In the summer of 2001, Ecuador found itself gripped by soccer fever.
With each match, including a 1-0 victory over the Brazilian giant, residents still reeling from a financial crisis were lifted out of their funk, carried along on a country-consuming wave of hope as the men’s national team sought to qualify for the World Cup for the first time.
That period — one filled with the palpable excitement that Ecuador was set to arrive on the world stage (which it duly did) — looms large in the imagination of Julián Cordero.
He was only 4 in 2001 yet has “idealized” the time, theorizing that its horizon-shifting power was formative for his generation. So Cordero set out to make a video game about it from the perspective of a child in Quito, Ecuador’s mountainous capital.
His game, Despelote, is a reconstructive voyage into this halcyon period, a narrative adventure that gives players not gun battles or dragon-slaying quests but more humdrum activities: skipping class, causing mischief and, naturally, kicking a soccer ball about in the park for hours on end.
You play as a lightly fictionalized version of a young Cordero, having to orient the first-person camera upward to look at everything. Its 3-D world is made from photographs of actual neighborhoods in Quito, rendered in a dreamy impressionistic style that evokes Cordero’s own act of remembering. The bustling, excitable sounds that waft through these settings are field recordings.
Despelote, which is being released for the Xbox Series X|S, PC and PlayStation consoles this week, is a striking hybrid: video game, autofiction and documentary all at once. It was born from Cordero’s own philosophical conviction that video games are “obsessed with creating worlds” at the expense of actually “capturing our own.”
While studying at New York University’s Game Center, Cordero was exposed to autobiographical indie games like Cibele by Nina Freeman, which put players in the shoes of a young woman navigating a relationship forged online. He began to see the act of creating games — devising code, making art assets, designing environments — as akin to a writer jotting down ideas into a journal.
Many scenes in Despelote, whose name is a pun combining the Spanish words for “mess” and “ball,” have a delicate, diaristic quality, including the flash-forwards to Cordero’s life as a teenager. He is at a house party, glugging on beer, navigating awkward conversations. You might direct him outside, finding comfort in the ritual of kicking a ball.

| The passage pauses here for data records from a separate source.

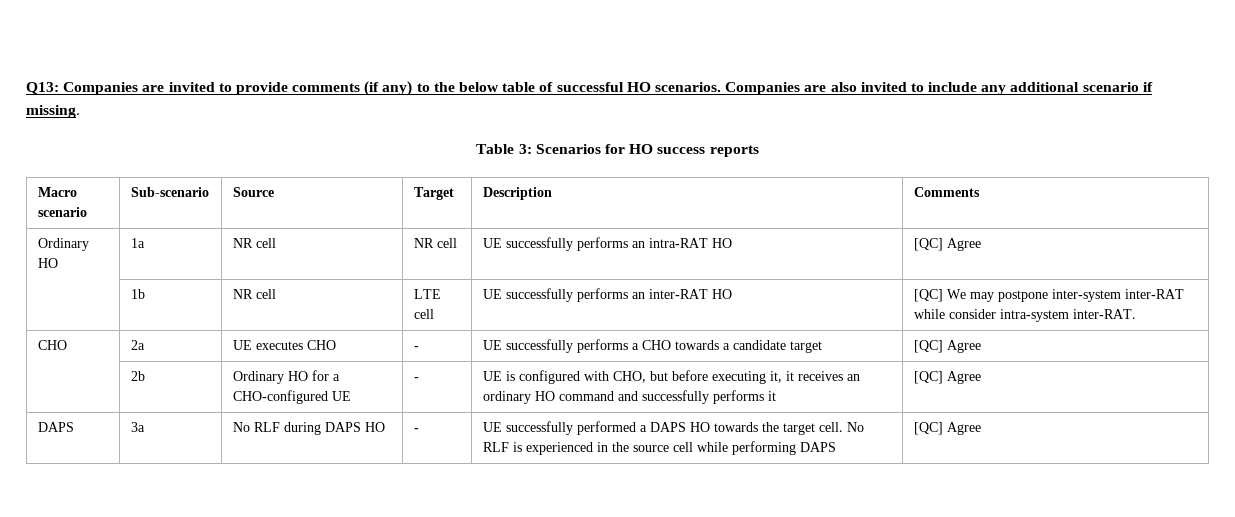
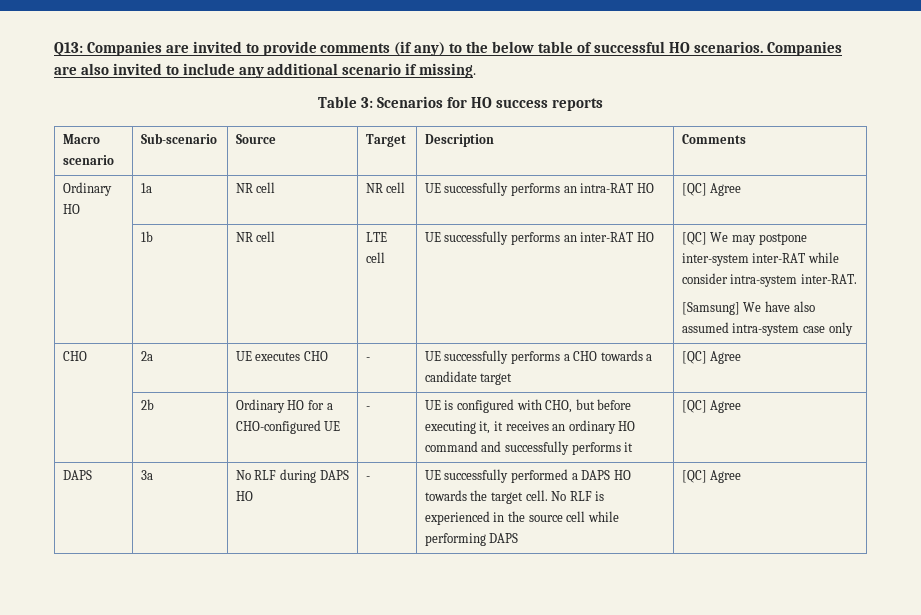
  | 1b | NR cell | LTE cell | UE successfully performs an inter-RAT HO | [QC] We may postpone inter-system inter-RAT while consider intra-system inter-RAT.
+ [Samsung] We have also assumed intra-system case only

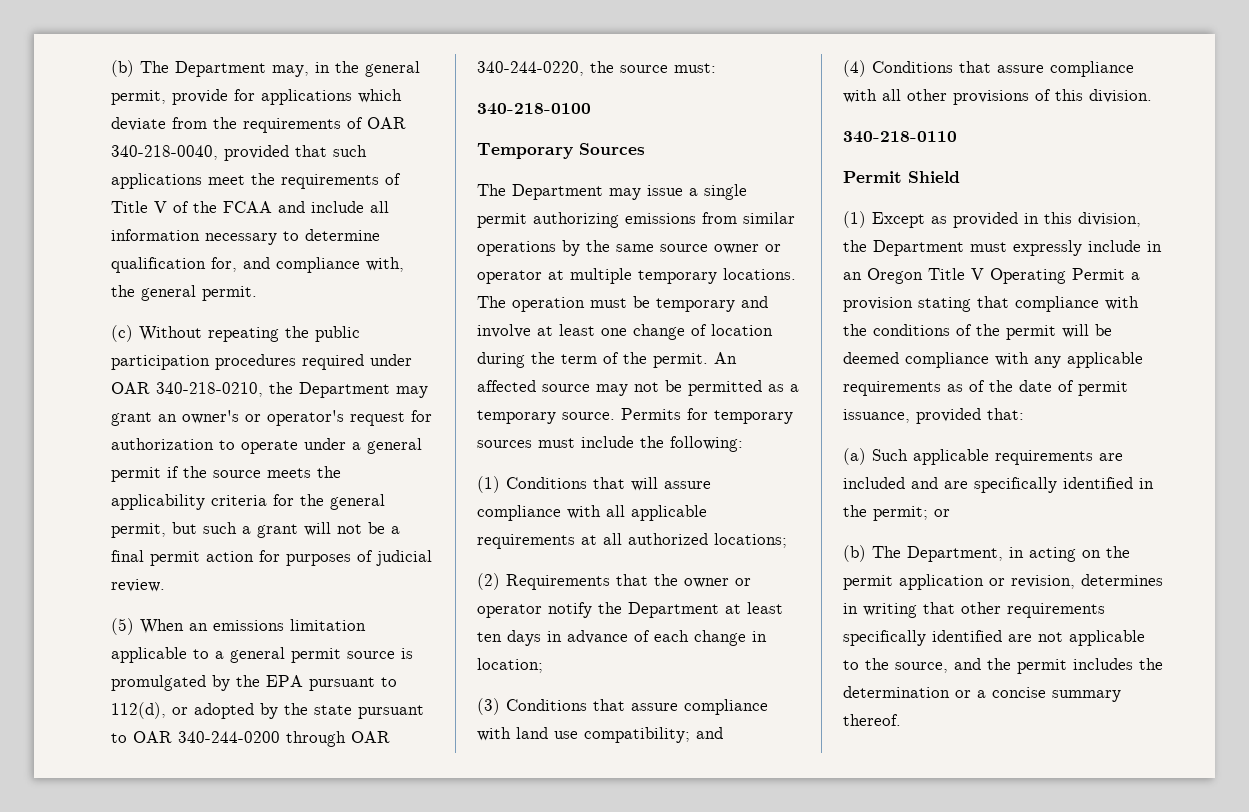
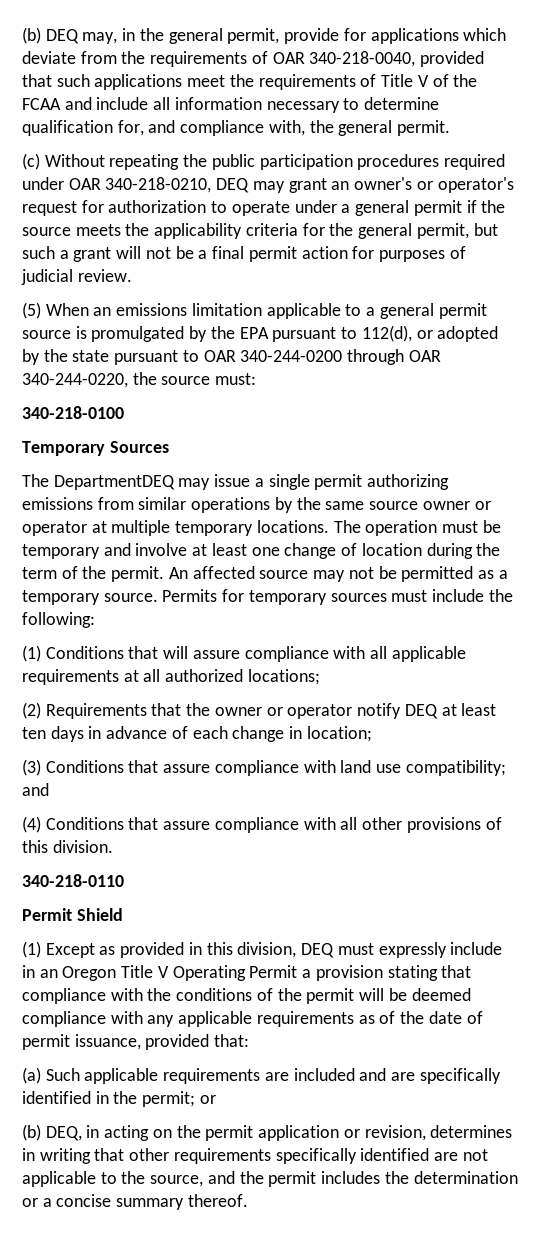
- (b) The Department may, in the general permit, provide for applications which deviate from the requirements of OAR 340-218-0040, provided that such applications meet the requirements of Title V of the FCAA and include all information necessary to determine qualification for, and compliance with, the general permit.
+ (b) DEQ may, in the general permit, provide for applications which deviate from the requirements of OAR 340-218-0040, provided that such applications meet the requirements of Title V of the FCAA and include all information necessary to determine qualification for, and compliance with, the general permit.
- (c) Without repeating the public participation procedures required under OAR 340-218-0210, the Department may grant an owner's or operator's request for authorization to operate under a general permit if the source meets the applicability criteria for the general permit, but such a grant will not be a final permit action for purposes of judicial review.
+ (c) Without repeating the public participation procedures required under OAR 340-218-0210, DEQ may grant an owner's or operator's request for authorization to operate under a general permit if the source meets the applicability criteria for the general permit, but such a grant will not be a final permit action for purposes of judicial review.
- The Department may issue a single permit authorizing emissions from similar operations by the same source owner or operator at multiple temporary locations.
+ The DepartmentDEQ may issue a single permit authorizing emissions from similar operations by the same source owner or operator at multiple temporary locations.
- (2) Requirements that the owner or operator notify the Department at least ten days in advance of each change in location;
+ (2) Requirements that the owner or operator notify DEQ at least ten days in advance of each change in location;
- (1) Except as provided in this division, the Department must expressly include in an Oregon Title V Operating Permit a provision stating that compliance with the conditions of the permit will be deemed compliance with any applicable requirements as of the date of permit issuance, provided that:
+ (1) Except as provided in this division, DEQ must expressly include in an Oregon Title V Operating Permit a provision stating that compliance with the conditions of the permit will be deemed compliance with any applicable requirements as of the date of permit issuance, provided that:
- (b) The Department, in acting on the permit application or revision, determines in writing that other requirements specifically identified are not applicable to the source, and the permit includes the determination or a concise summary thereof.
+ (b) DEQ, in acting on the permit application or revision, determines in writing that other requirements specifically identified are not applicable to the source, and the permit includes the determination or a concise summary thereof.

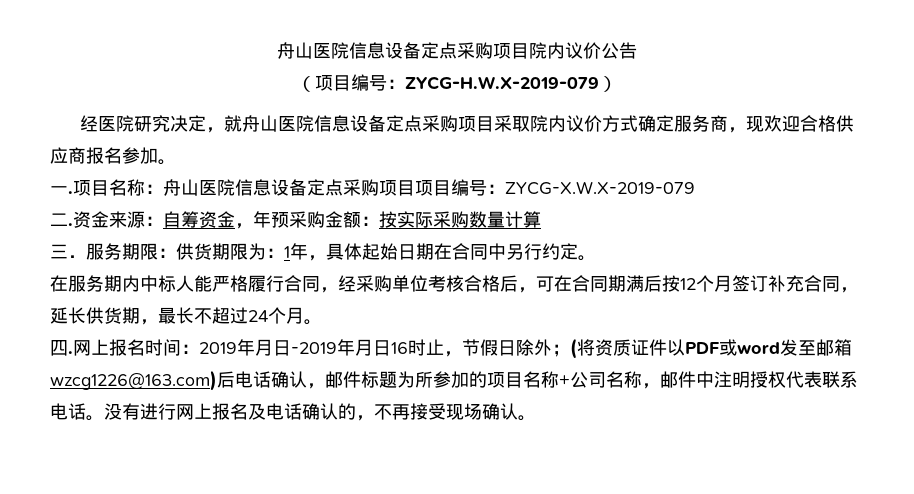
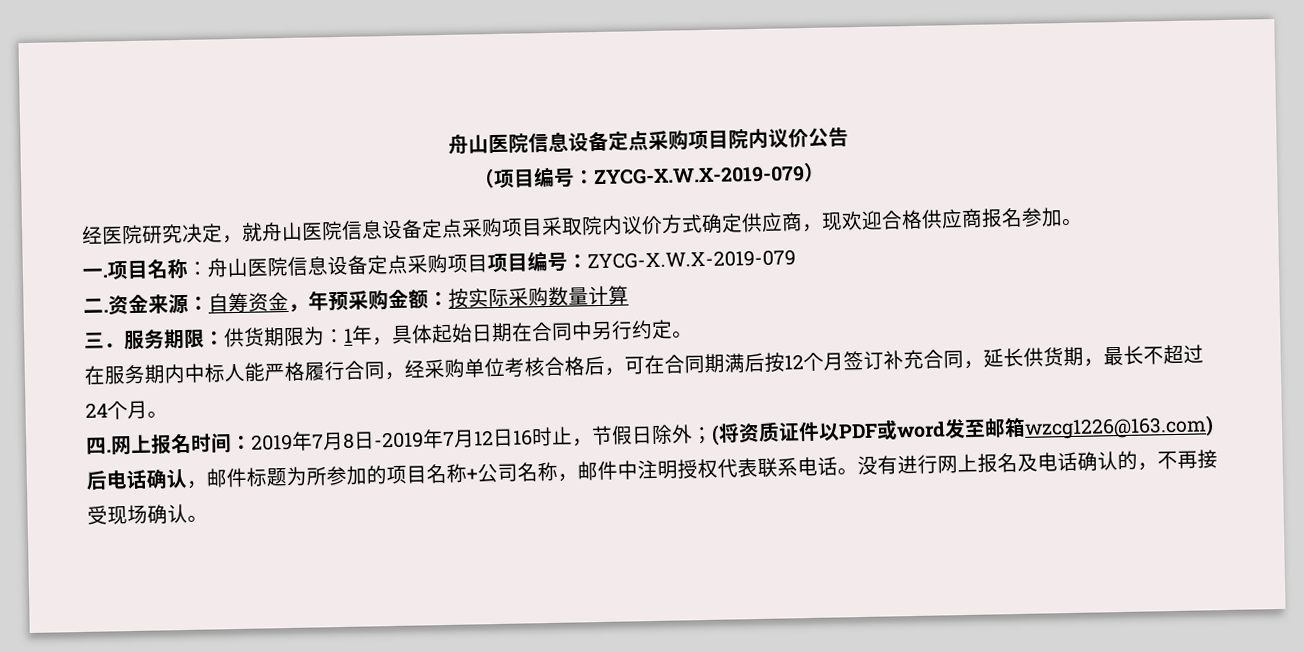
- （项目编号：ZYCG-H.W.X-2019-079）
+ （项目编号：ZYCG-X.W.X-2019-079）
- 经医院研究决定，就舟山医院信息设备定点采购项目采取院内议价方式确定服务商，现欢迎合格供应商报名参加。
+ 经医院研究决定，就舟山医院信息设备定点采购项目采取院内议价方式确定供应商，现欢迎合格供应商报名参加。
- 网上报名时间：2019年月日-2019年月日16时止，节假日除外；(将资质证件以PDF或word发至邮箱wzcg1226@163.com)后电话确认，邮件标题为所参加的项目名称+公司名称，邮件中注明授权代表联系电话。
+ 网上报名时间：2019年7月8日-2019年7月12日16时止，节假日除外；(将资质证件以PDF或word发至邮箱wzcg1226@163.com)后电话确认，邮件标题为所参加的项目名称+公司名称，邮件中注明授权代表联系电话。

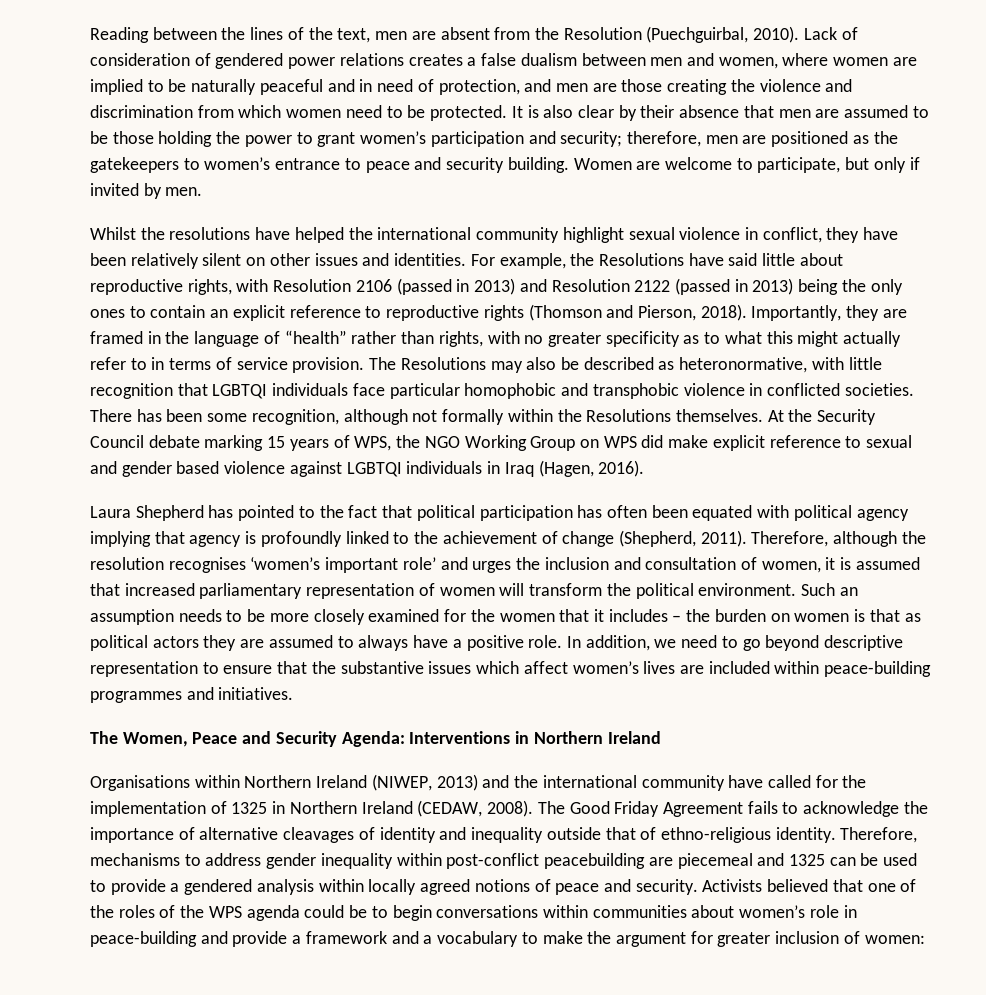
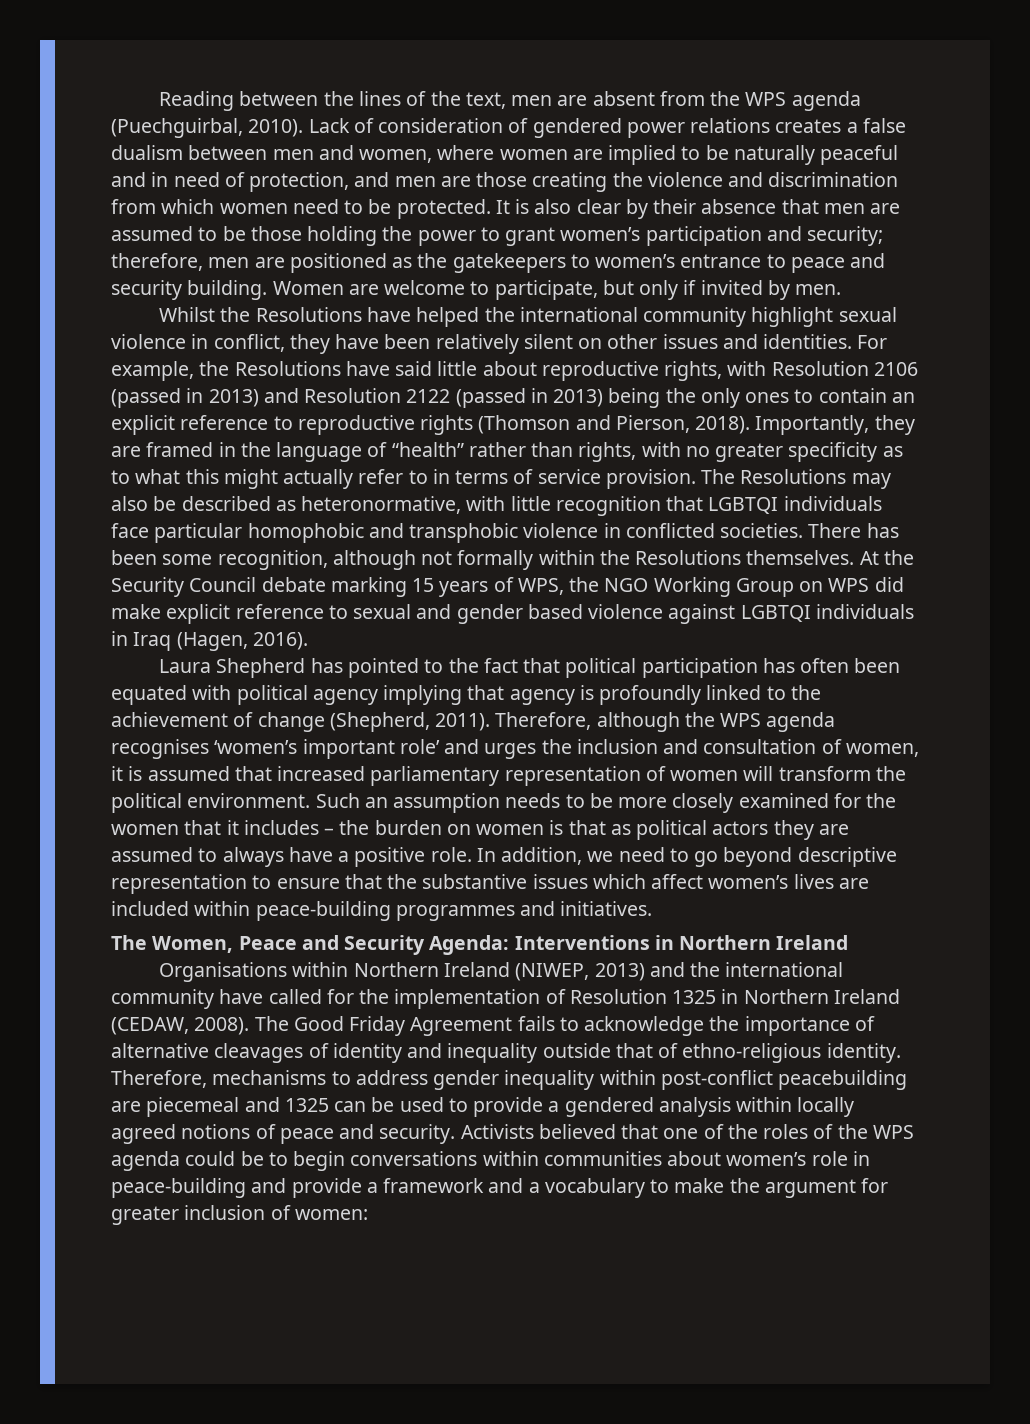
- Reading between the lines of the text, men are absent from the Resolution (Puechguirbal, 2010).
+ Reading between the lines of the text, men are absent from the WPS agenda (Puechguirbal, 2010).
- Whilst the resolutions have helped the international community highlight sexual violence in conflict, they have been relatively silent on other issues and identities.
+ Whilst the Resolutions have helped the international community highlight sexual violence in conflict, they have been relatively silent on other issues and identities.
- Therefore, although the resolution recognises ‘women’s important role’ and urges the inclusion and consultation of women, it is assumed that increased parliamentary representation of women will transform the political environment.
+ Therefore, although the WPS agenda recognises ‘women’s important role’ and urges the inclusion and consultation of women, it is assumed that increased parliamentary representation of women will transform the political environment.
- Organisations within Northern Ireland (NIWEP, 2013) and the international community have called for the implementation of 1325 in Northern Ireland (CEDAW, 2008).
+ Organisations within Northern Ireland (NIWEP, 2013) and the international community have called for the implementation of Resolution 1325 in Northern Ireland (CEDAW, 2008).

Despelote is a notable departure from the photorealistic, broadcast television stylings of most soccer games, said Robert Yang, a designer and a former professor at N.Y.U. Game Center. Rather, he said, the game emphasizes “grounded neorealism and an authentic sense of community.”
“It already would’ve been fresh enough to make a first-person soccer game,” said Yang, whose own games often focus on gay culture. “But Despelote also has the vision to rethink soccer itself as a world.”
Some of Despelote’s most insightful, heartfelt moments are unscripted, arriving through the in-game chatter of real-life Quito residents. These people are rendered in vivid, hand-drawn style by the artist and musician Sebastián Valbuena. In a sprawling recreation of La Carolina Park, the game’s centerpiece playspace, a couple having a picnic idly discusses life, love and the recent shift to the U.S. dollar as a result of the financial crisis.
This in-game moment was not prewritten and then recorded by voice actors, but improvised by nonactors, including Cordero’s parents, and then edited. “Improvised conversations are so easy to record,” he said. “The lack of a camera really opens people up.”
Incorporating these conversations, which are relayed in Spanish with English subtitles, represented a major turning point for the project. Cordero initially conceived of the game as one about the “universal language” of soccer, inspired both by Ecuador and encounters he had in Queens and Brooklyn.
But the worldless approach was not working. Cordero’s former professor at N.Y.U., Gabe Cuzzillo (known for his game Ape Out), suggested that he explicitly spell out the subtext, pushing details of place and history to the game’s foreground. Despelote pivoted from a story about the general power of soccer to one steeped in Ecuadorean life and culture.
The game is earthy: Its defining sight and sound is perhaps that of scuffing feet on dry grass. Yet Despelote also makes room for form-busting metafiction. Toward the end, Cordero recounts the making of the game to the player and includes one eye-catching detail: He and the sound designer, Ian Berman, felt the need to hire a private bodyguard while making field recordings in one of Quito’s parks. “Right now, Ecuador is going through a tough time,” Cordero said. “It’s becoming more dangerous.”
Valbuena, who lives in Quito, compares the current socioeconomic picture to the one in the early 2000s. “We’re going through economic hardship, and a lot of people are migrating outside of Ecuador,” he said.
Previously, people might have learned about these events by reading a newspaper or watching a documentary film. Now they can play a personal video game, one as transporting as any swords-and-sorcery epic.